Recently I read a post on David Fields’ blog, “Irresistible Consulting Moments,” with the headline “The Value Myth.” David is a consultant to consultants, helping them market themselves better and be more successful at selling their services. The gist of the blog post: there’s a pervasive myth in sales which trips up many sales people, that the most effective way to sell is to present the value of the product or service to a prospect. Actually, he said, the way to sell is to show potential clients what they’ll lose by not buying. What he wrote must have struck a chord with a lot of readers, since there were quite a few interesting comments at the end of his blog.
One comment that resonated with me was an explanation of the term RONI – “Return on Not Investing.” I looked this term up online and found that it’s been used in quite a few contexts. One good example was an article by Derek Thompson in The Atlantic about “college RONI.” With the
constant increases in the costs of going to college soaring year after year, and middle class incomes stagnating, some people conclude that the ROI – return on investment – of paying for college has substantially decreased since the financial benefits that used to come with a college education seem to have eroded.
Thompson pointed out the fallacy in that conclusion: while the ROI may have declined, ROI isn’t the relevant statistic to look at. What’s really key is the RONI – the return on not investing. Not going to college is financially much worse than going to college. “The typical college graduate earns $570,000 more than the average person with only a high school diploma over her lifetime,” he wrote.

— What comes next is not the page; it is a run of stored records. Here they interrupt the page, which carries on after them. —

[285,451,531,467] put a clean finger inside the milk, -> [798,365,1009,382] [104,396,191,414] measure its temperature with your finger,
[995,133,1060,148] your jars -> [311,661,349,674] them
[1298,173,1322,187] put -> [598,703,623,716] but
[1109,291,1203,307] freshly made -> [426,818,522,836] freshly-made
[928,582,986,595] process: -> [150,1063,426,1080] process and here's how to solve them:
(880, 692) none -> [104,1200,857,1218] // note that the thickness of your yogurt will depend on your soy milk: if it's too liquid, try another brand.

In the public relations industry it has always been hard to prove a return on investment from PR services. These days the use of digital marketing analytics helps get closer to that goal for product marketing campaigns. However, it’s still not easy to calculate the ROI for corporate public relations. PR professionals can use research to prove increases in awareness and/or increased positive sentiment towards a company. However, it’s not easy to tie these to financial improvement. It can be done, but can also be costly.
For example, there has been research over the years that demonstrates a relationship between “share of voice” – meaning the relative amount of media presence a company has compared to its competitors – and positive business outcomes. This kind of research costs thousands of dollars, which is fine for very big companies that are spending millions of dollars on PR. However, for smaller companies where the PR budget is only a five- or six-figure amount, the cost of the research is out of proportion to the financial outlay on the PR itself.
It’s the consequences of not spending money on PR that should give some pause to marketing and PR decision-makers in companies.
For example, take the case of a startup with a revolutionary, game-changing new technology. Even if the company has patented its technology, there may be imitators. Without deep pockets, the cost for a small startup to get into a protracted lawsuit to defend a patent can be impractical. It’s inevitable that there will be copycats, and some will be better financed than the startup. The best way for the startup to protect itself is to move quickly to build visibility and gain market share. That way, even when someone else tries to imitate the technology, the startup will have already created some valuable momentum. The consequence of not using public relations in this example is giving competitors the chance to catch up and leave the startup in the dust.
With startups, the use of budget for one purpose instead of another is a harrowing juggling act every day. That juggling act, while maybe not as dramatic for larger, better established companies, is nonetheless very familiar to executives in all kinds of companies and industries. PR professionals would be well-served to present the concept of RONI to PR budget decision-makers.